- **THE PROBLEM**
Where the records below show a line containing "Hours: | 5 | 4", start copying; end with the line containing "Hours: | 2 | 1.5", and copy it too.

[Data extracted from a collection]
* * * * * * *
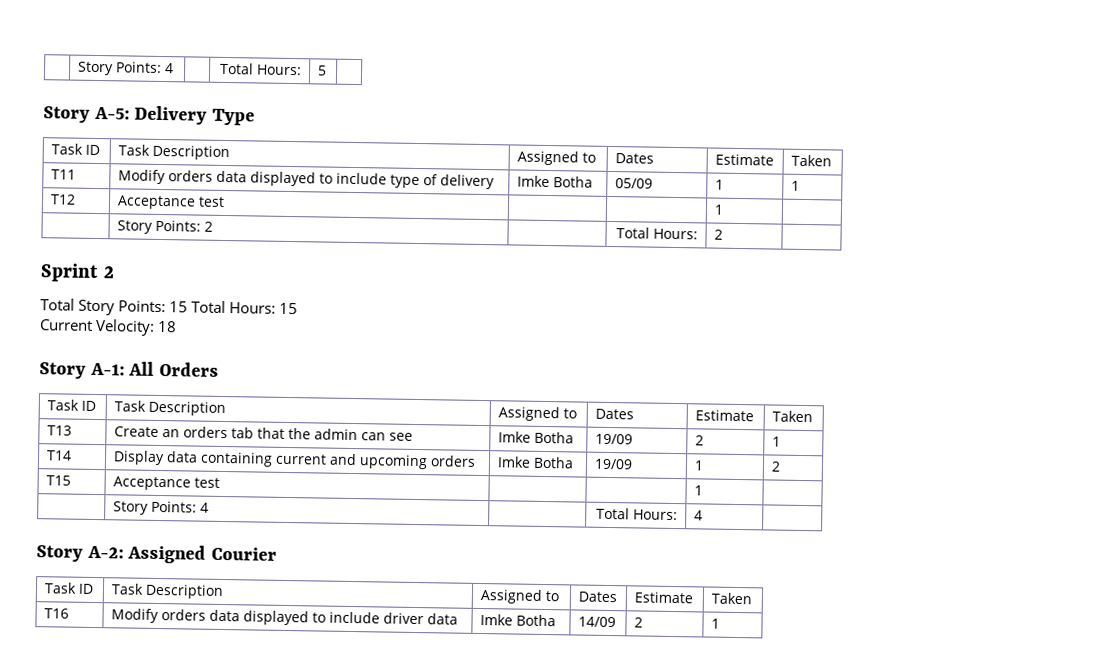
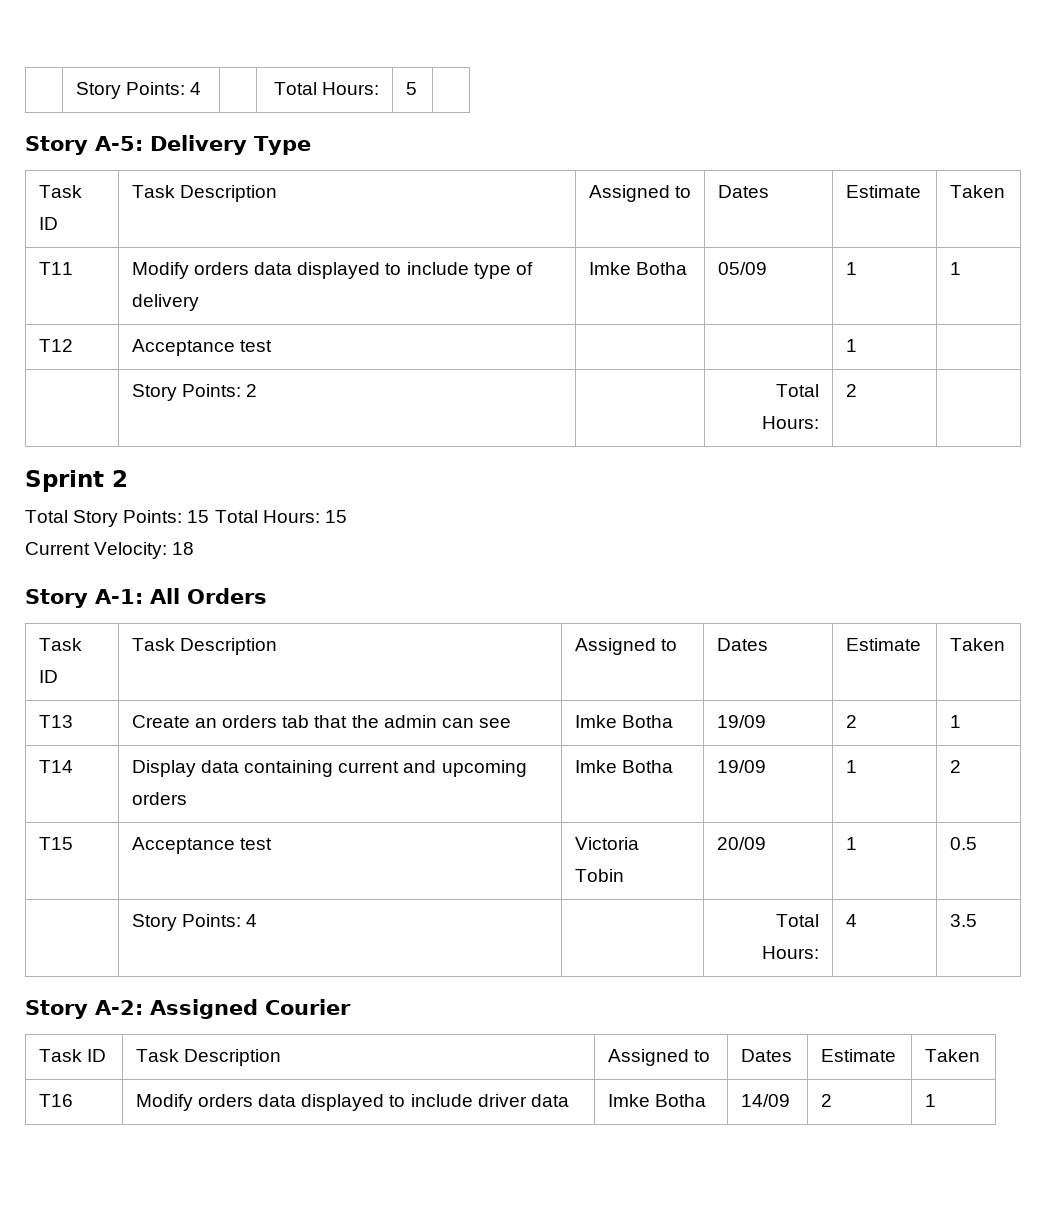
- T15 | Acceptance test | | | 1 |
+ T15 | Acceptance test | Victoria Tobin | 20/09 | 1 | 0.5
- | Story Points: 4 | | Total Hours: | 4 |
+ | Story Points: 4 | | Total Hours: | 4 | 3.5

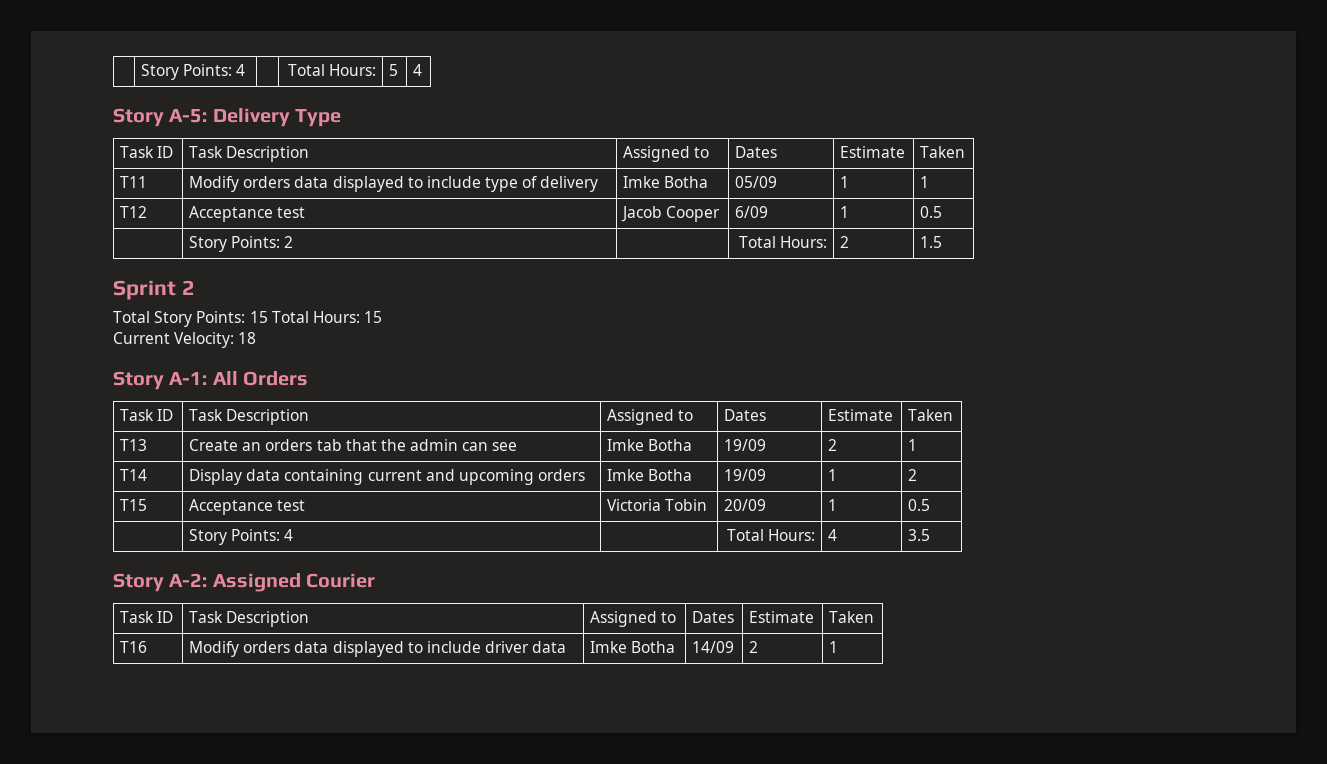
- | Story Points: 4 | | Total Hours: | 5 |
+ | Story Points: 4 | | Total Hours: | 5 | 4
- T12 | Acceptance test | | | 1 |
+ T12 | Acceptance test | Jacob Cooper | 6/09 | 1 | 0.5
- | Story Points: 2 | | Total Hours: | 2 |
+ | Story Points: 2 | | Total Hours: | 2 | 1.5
* * * * * * *
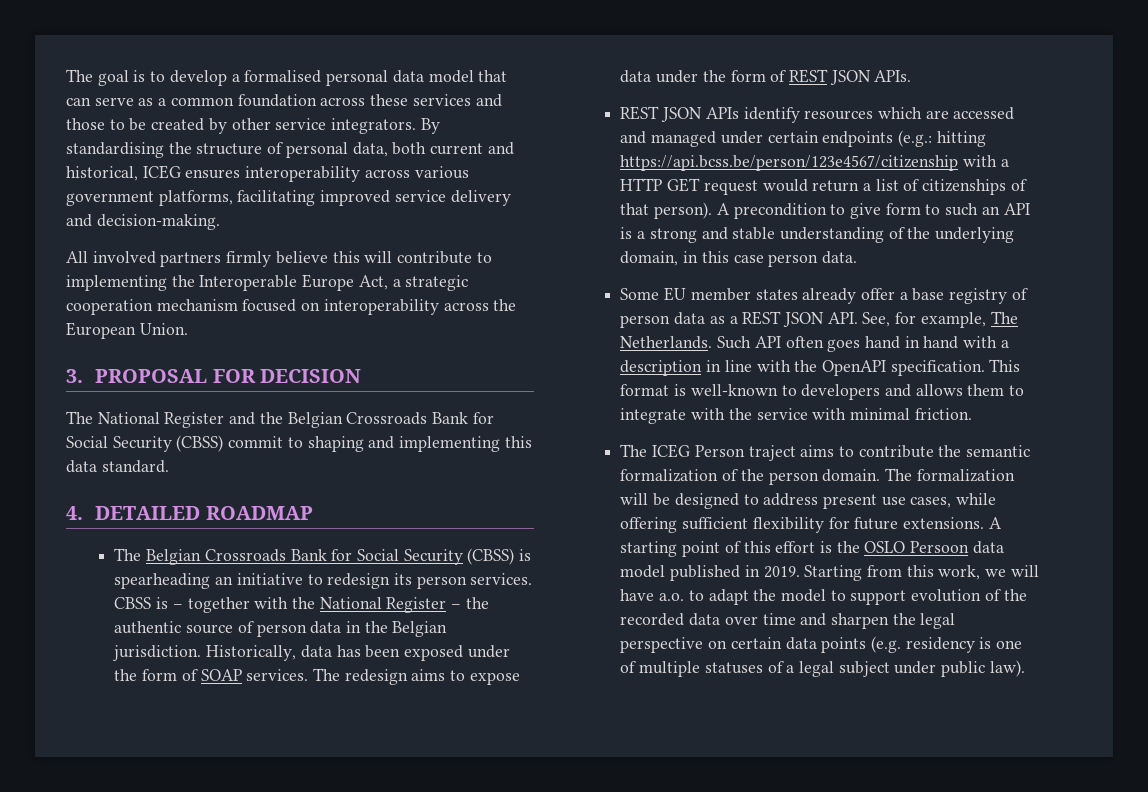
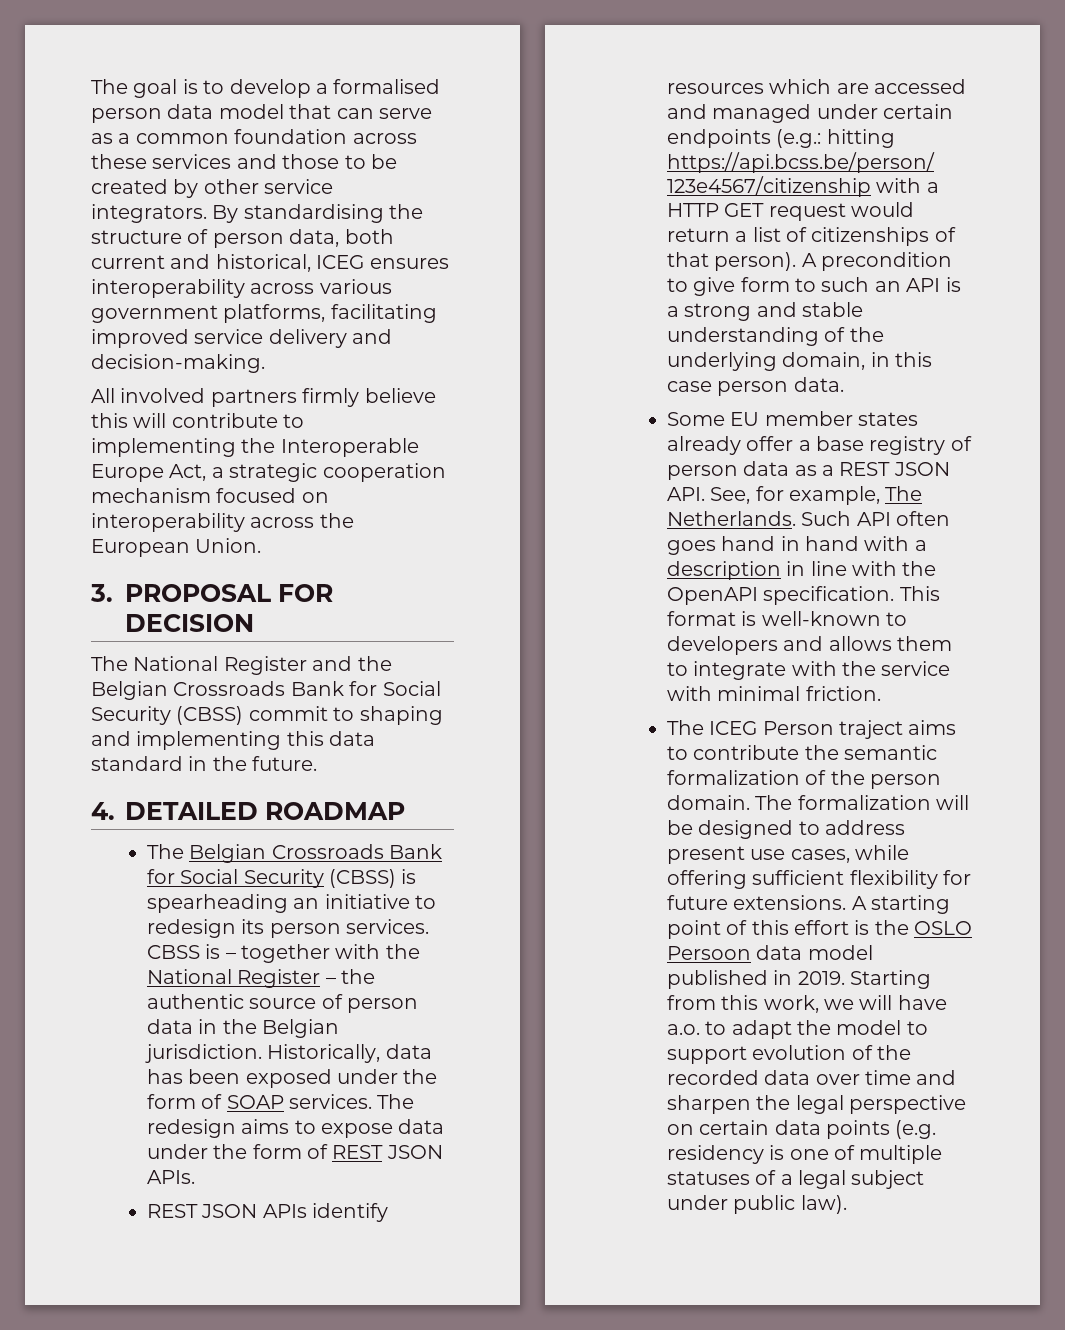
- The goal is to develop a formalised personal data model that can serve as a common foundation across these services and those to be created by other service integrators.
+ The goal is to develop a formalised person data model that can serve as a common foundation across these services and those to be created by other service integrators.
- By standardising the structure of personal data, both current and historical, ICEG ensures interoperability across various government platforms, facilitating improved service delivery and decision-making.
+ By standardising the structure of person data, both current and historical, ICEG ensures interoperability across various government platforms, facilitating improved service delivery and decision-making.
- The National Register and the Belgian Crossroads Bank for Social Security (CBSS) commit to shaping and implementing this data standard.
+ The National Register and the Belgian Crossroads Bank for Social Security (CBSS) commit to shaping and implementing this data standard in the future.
* * * * * * *
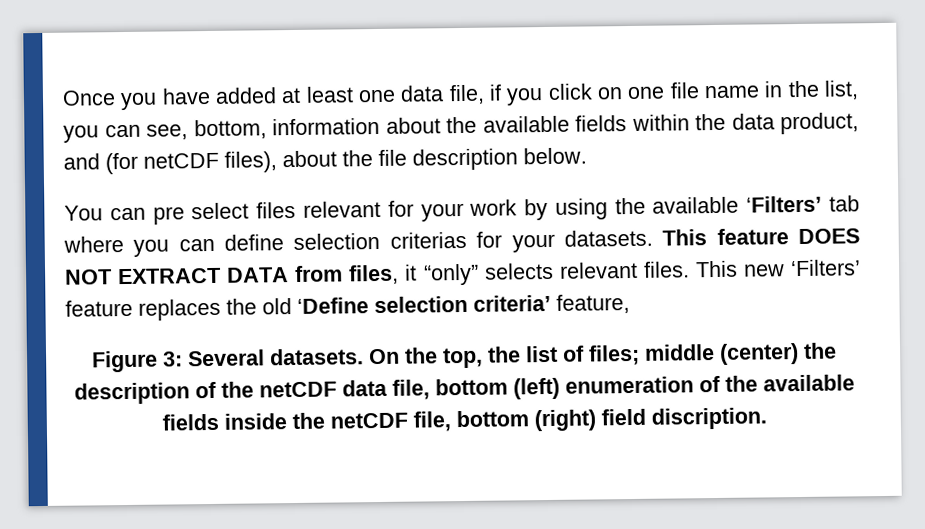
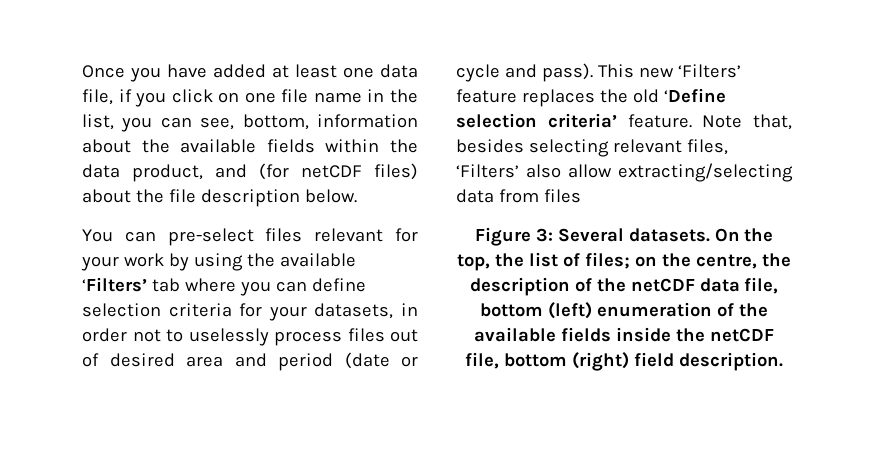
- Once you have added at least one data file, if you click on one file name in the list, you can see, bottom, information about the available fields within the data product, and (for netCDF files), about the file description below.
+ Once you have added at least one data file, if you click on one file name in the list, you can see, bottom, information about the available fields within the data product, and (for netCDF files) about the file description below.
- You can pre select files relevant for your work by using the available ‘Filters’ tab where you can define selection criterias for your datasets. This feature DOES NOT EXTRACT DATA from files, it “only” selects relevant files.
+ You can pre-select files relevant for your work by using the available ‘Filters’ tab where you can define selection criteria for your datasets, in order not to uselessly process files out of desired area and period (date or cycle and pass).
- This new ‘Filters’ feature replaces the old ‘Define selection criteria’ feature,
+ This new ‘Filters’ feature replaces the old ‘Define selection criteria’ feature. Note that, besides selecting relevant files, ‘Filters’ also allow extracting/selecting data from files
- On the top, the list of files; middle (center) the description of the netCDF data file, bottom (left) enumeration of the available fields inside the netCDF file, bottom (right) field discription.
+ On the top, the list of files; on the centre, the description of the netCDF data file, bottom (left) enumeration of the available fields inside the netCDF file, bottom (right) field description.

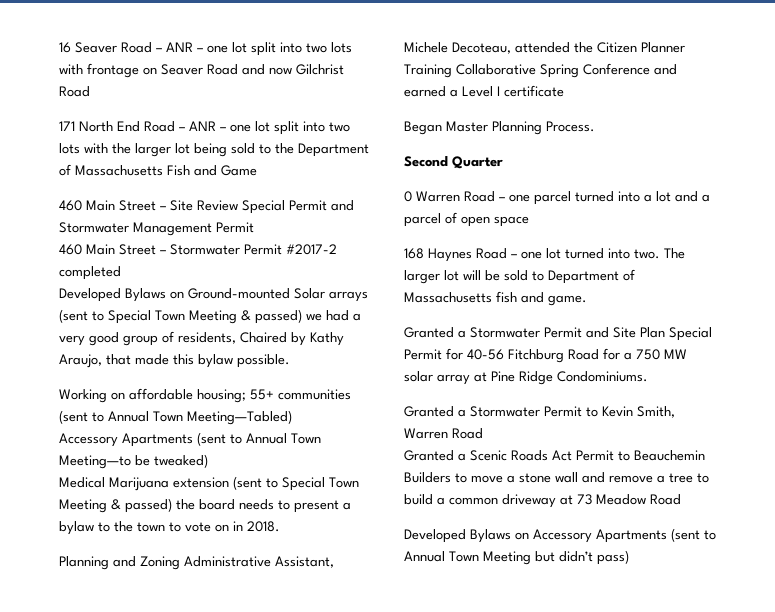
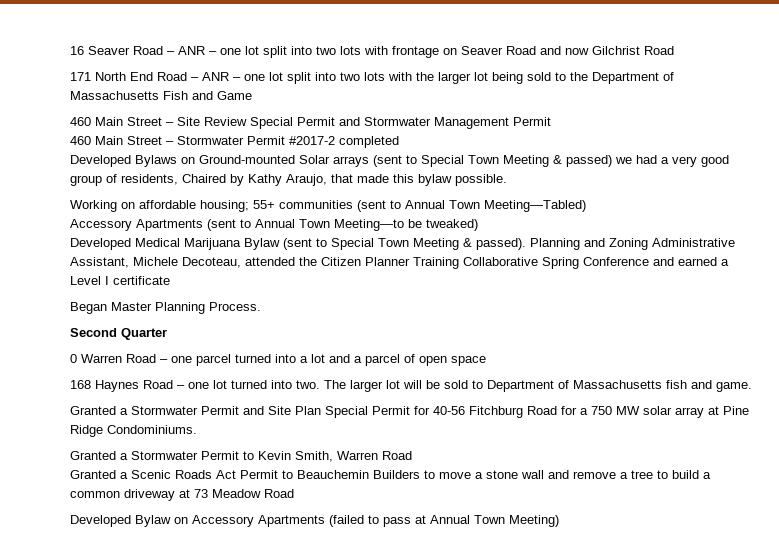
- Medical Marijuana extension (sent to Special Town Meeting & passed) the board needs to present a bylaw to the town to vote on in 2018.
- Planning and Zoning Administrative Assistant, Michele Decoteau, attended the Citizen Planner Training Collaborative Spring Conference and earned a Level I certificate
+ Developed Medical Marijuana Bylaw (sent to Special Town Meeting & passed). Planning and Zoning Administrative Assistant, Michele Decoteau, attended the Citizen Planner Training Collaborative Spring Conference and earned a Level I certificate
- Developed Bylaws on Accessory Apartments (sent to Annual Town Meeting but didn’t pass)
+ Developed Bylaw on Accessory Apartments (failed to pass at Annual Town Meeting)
* * * * * * *
- **REPLY**
+ | Story Points: 4 | | Total Hours: | 5 | 4
- T12 | Acceptance test | | | 1 |
+ T12 | Acceptance test | Jacob Cooper | 6/09 | 1 | 0.5
- | Story Points: 2 | | Total Hours: | 2 |
+ | Story Points: 2 | | Total Hours: | 2 | 1.5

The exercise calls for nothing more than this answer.